Masa Depan Media: AI Ancaman atau Peluang bagi Jurnalisme?

Jakarta, FORTUNE - AI berpotensi mengganggu model bisnis berbagai industri, tetapi dalam dunia jurnalisme, ancaman ini terasa lebih eksistensial. Kepercayaan publik terhadap berita menjadi taruhan utama saat AI generatif mulai berperan dalam produksi informasi.
Para eksekutif media membahas pemanfaatan AI untuk meningkatkan efisiensi, seperti pembuatan judul yang dioptimalkan untuk mesin pencari dan penerjemahan konten guna menjangkau audiens baru. Namun, mereka tetap menekankan perlunya pengawasan manusia untuk memastikan akurasi.
Melansir Fortune.com seorang editor mengungkapkan bahwa AI kini digunakan untuk menyusun artikel pendek dari siaran pers, memungkinkan jurnalis lebih fokus pada laporan investigatif. AI juga membantu dalam menganalisis dokumen pemerintah dan citra satelit untuk mendukung jurnalisme investigatif yang lebih mendalam.
Diskusi mengenai strategi implementasi AI di newsroom berpusat pada dua pendekatan: bottom-up atau top-down. Pendekatan bottom-up memberikan akses langsung kepada jurnalis, sementara pendekatan top-down menempatkan manajemen sebagai pengendali utama.
Pendekatan bottom-up dianggap lebih demokratis dan memberdayakan jurnalis, tetapi juga berisiko menciptakan kekacauan dan kesulitan dalam memastikan kepatuhan terhadap kebijakan etis dan hukum. Sebaliknya, pendekatan top-down lebih terstruktur, tetapi bisa membatasi inovasi dari level bawah.
Kehati-hatian dalam membangun kepercayaan Publik
Sebagian besar organisasi media masih enggan menggunakan AI secara luas untuk produksi konten karena khawatir akan “halusinasi AI” yang dapat merusak kepercayaan publik. Mereka lebih memilih menerapkan AI untuk membuat ringkasan berita atau chatbot bertema spesifik dengan label "eksperimen" guna menghindari kesalahan informasi.
Ketidakpastian ini menimbulkan risiko tersendiri. Jika organisasi berita tidak mengadopsi AI lebih cepat, perusahaan teknologi seperti OpenAI, Google, dan Perplexity akan mengambil alih peran sebagai penyedia informasi. “Disintermediasi”—kehilangan koneksi langsung dengan audiens—menjadi ketakutan utama para eksekutif media.

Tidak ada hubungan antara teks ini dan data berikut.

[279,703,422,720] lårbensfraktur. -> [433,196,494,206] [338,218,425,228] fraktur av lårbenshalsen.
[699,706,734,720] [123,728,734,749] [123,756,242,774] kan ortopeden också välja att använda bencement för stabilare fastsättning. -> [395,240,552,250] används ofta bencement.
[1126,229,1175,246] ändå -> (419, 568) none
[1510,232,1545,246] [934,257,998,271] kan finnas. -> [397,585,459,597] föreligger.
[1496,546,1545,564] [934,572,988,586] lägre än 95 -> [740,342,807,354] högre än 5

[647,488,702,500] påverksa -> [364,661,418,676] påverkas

Ketergantungan pada Google Search juga semakin berisiko. Studi Tollbit menunjukkan bahwa klik untuk hasil pencarian berbasis "AI Overviews" 91 pesen lebih rendah dibandingkan pencarian Google biasa. Hal ini memaksa organisasi berita untuk merespons dengan tindakan hukum, seperti gugatan The New York Times terhadap OpenAI, serta kesepakatan lisensi dengan perusahaan teknologi.
Para pakar menilai bahwa industri media masih terlalu konservatif dalam menghadapi AI. “Industri berita tidak serius menghadapi AI,” kata seorang ahli. “Mereka hanya melakukan adaptasi bertahap daripada transformasi struktural.” Ia menggambarkan pendekatan ini seperti “Ferrari bertenaga AI di kedua ujungnya, tetapi gerobak kuda di tengahnya.”

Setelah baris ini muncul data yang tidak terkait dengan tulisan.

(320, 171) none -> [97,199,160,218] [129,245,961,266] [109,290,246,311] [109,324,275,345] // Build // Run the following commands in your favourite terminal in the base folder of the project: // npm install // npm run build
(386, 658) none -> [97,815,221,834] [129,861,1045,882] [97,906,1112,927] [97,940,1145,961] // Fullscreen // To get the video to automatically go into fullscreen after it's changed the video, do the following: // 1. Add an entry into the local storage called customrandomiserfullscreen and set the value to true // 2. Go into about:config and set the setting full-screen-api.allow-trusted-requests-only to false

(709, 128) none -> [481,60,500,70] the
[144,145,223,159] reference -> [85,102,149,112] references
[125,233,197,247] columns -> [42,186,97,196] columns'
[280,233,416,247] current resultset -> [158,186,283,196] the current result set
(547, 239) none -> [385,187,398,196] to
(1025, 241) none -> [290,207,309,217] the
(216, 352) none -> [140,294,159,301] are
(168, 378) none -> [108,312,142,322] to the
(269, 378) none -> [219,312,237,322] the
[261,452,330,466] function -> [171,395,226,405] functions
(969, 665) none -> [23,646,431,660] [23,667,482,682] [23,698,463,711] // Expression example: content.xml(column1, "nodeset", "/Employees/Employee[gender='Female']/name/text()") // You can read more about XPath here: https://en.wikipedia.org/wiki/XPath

Solusi yang diajukan adalah melepaskan ketergantungan pada format artikel tradisional dan mengoptimalkan data mentah—wawancara, dokumen, video, dan rekaman audio—ke berbagai format, seperti podcast, video pendek, dan ringkasan berita berbasis AI.

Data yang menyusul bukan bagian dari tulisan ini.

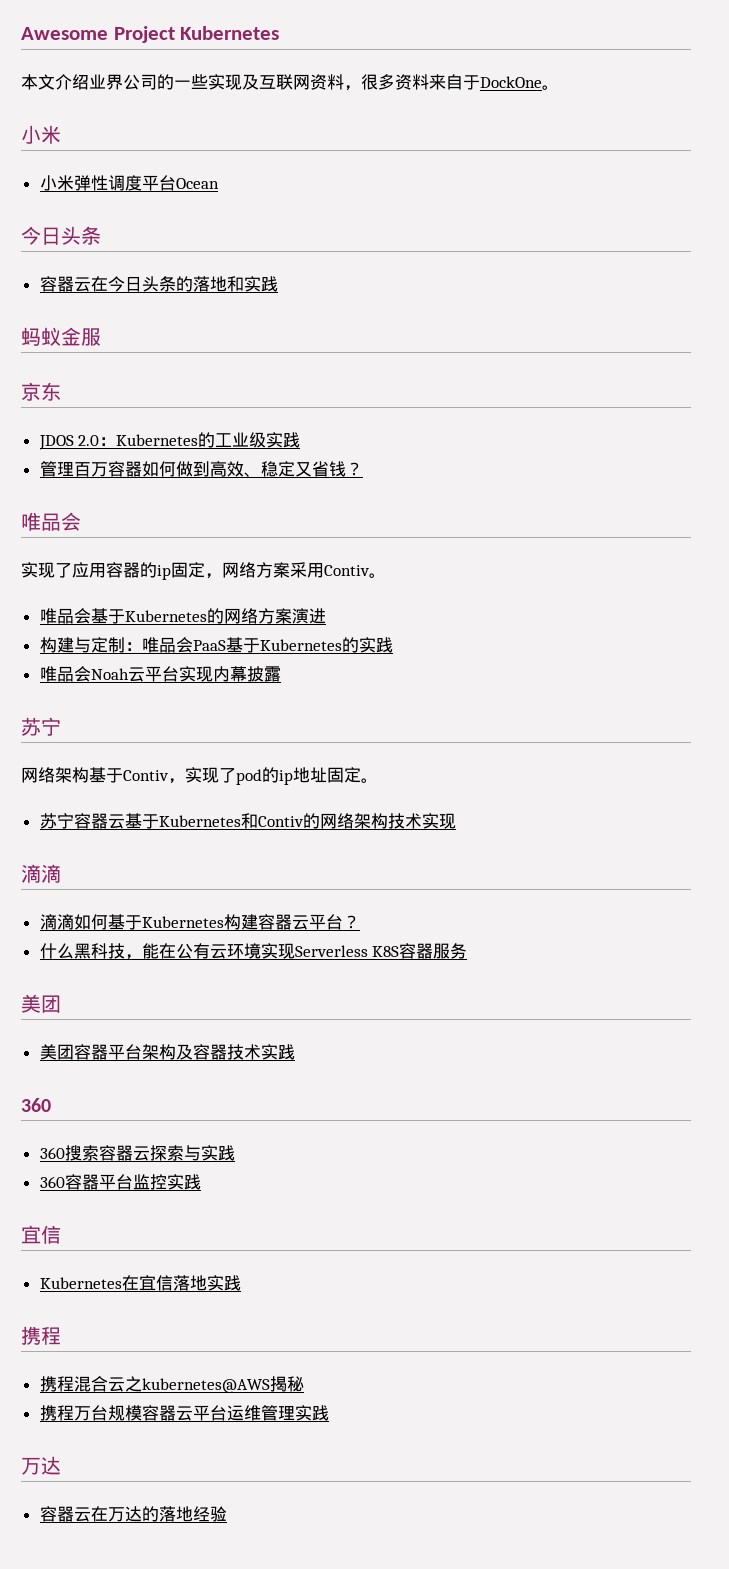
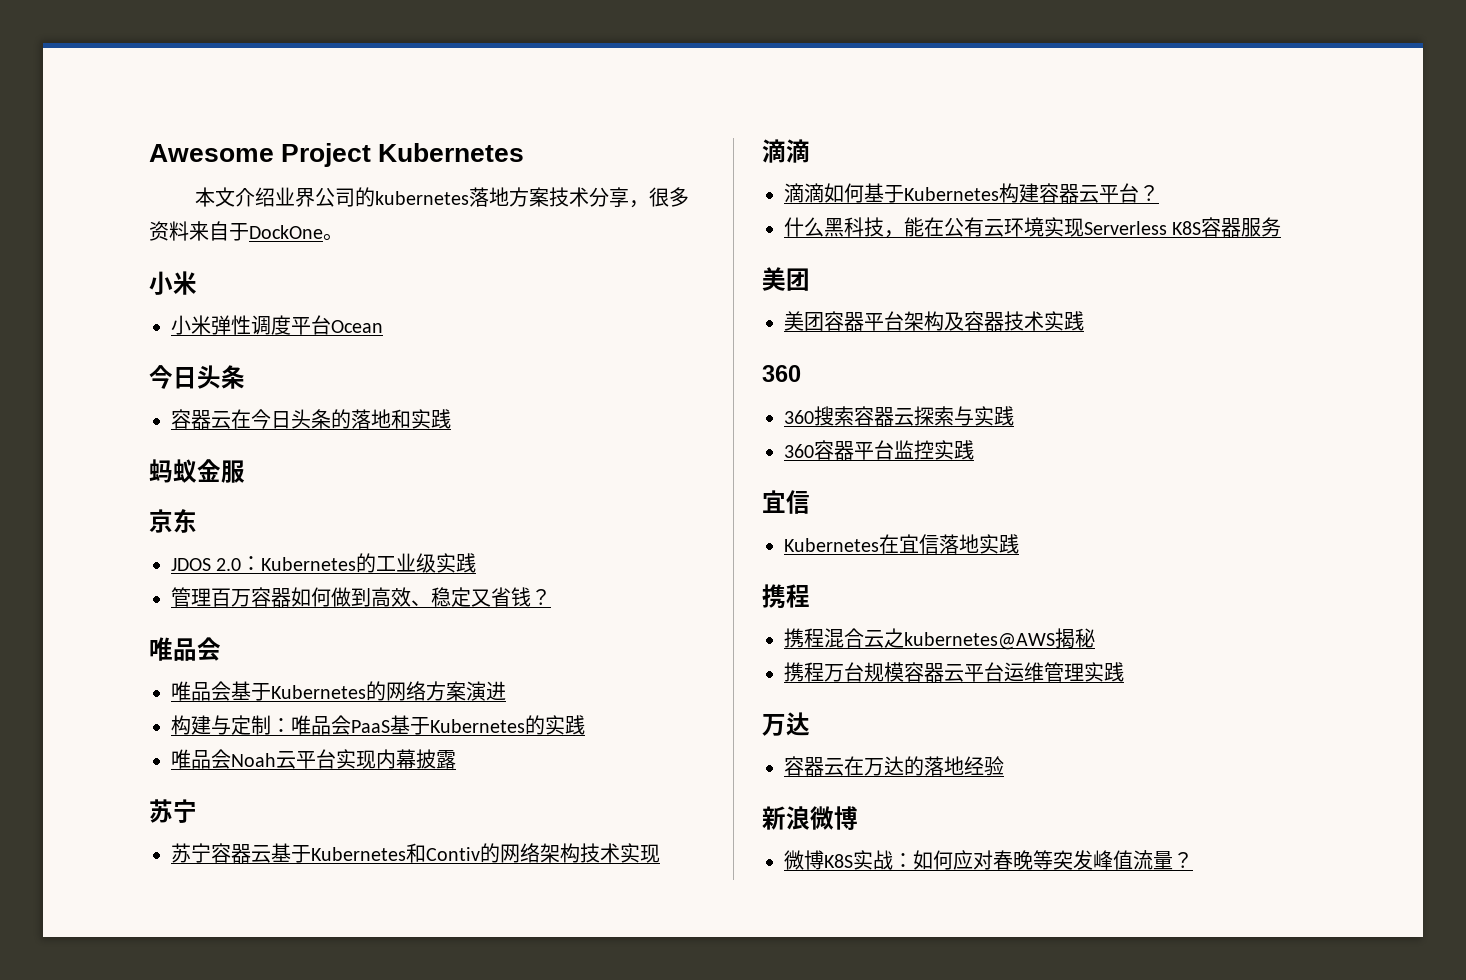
[174,74,344,90] 一些实现及互联网资料 -> [375,187,630,208] kubernetes落地方案技术分享
[21,562,386,580] // 实现了应用容器的ip固定，网络方案采用Contiv。 -> (221, 649) none
[21,767,378,785] // 网络架构基于Contiv，实现了pod的ip地址固定。 -> (197, 811) none
(227, 1514) none -> [762,806,858,830] [784,850,1193,870] // 新浪微博 // 微博K8S实战：如何应对春晚等突发峰值流量？

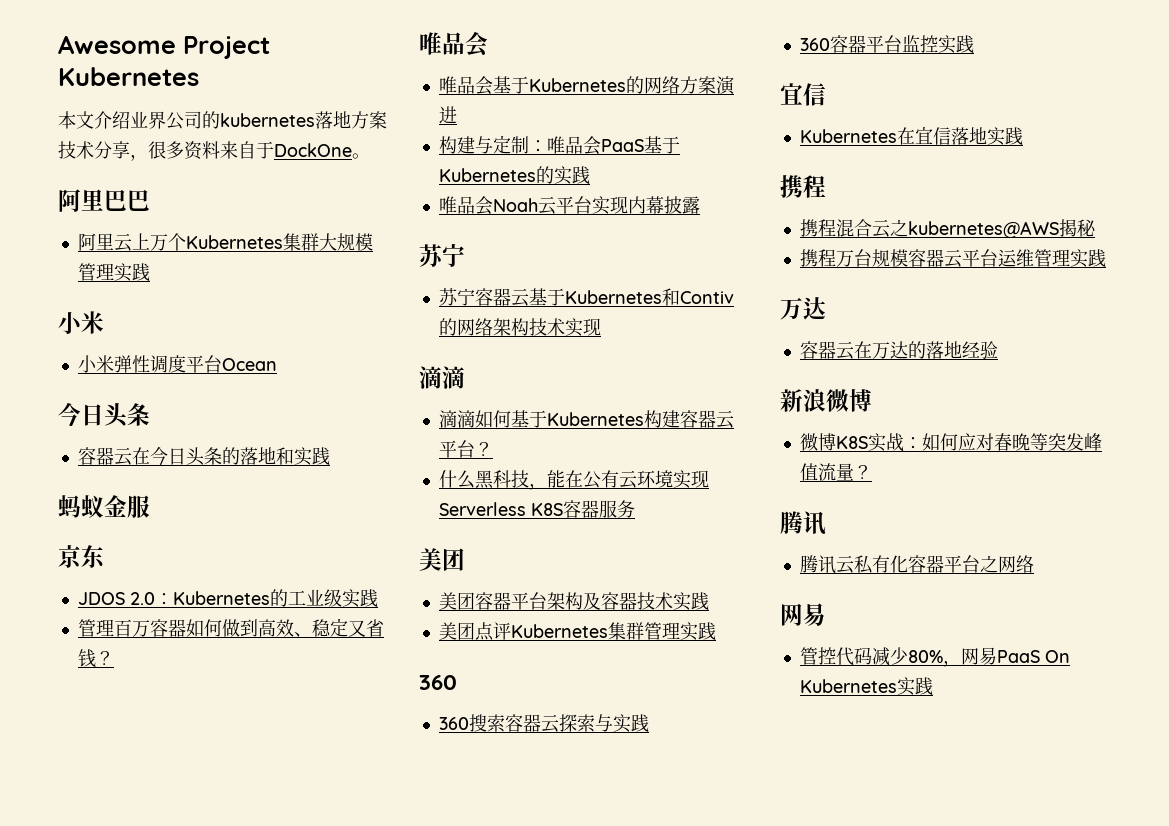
(343, 237) none -> [58,189,150,212] [77,233,373,252] [77,263,150,282] // 阿里巴巴 // 阿里云上万个Kubernetes集群大规模管理实践
(1084, 321) none -> [438,622,716,641] // 美团点评Kubernetes集群管理实践
(1193, 860) none -> [780,511,826,535] [799,555,1034,574] [780,603,826,626] [799,647,1070,667] [799,677,933,696] // 腾讯 // 腾讯云私有化容器平台之网络 // 网易 // 管控代码减少80%，网易PaaS On Kubernetes实践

Selain itu, eksekutif media didorong untuk belajar dari sektor lain yang telah lebih dahulu beradaptasi dengan AI. Startup yang didukung oleh organisasi media juga bisa menjadi kunci dalam menciptakan model bisnis baru yang lebih relevan dengan era AI.
Tantangan AI bagi jurnalisme memang besar, tetapi peluangnya juga tak kalah menjanjikan. Jika dimanfaatkan dengan bijak, AI dapat membantu media memperluas jangkauan dan kembali menarik perhatian audiens yang telah kehilangan minat terhadap berita. Namun, hal ini hanya bisa dicapai jika pemimpin industri cukup berani untuk berinovasi dan mendefinisikan ulang masa depan berita di era digital ini.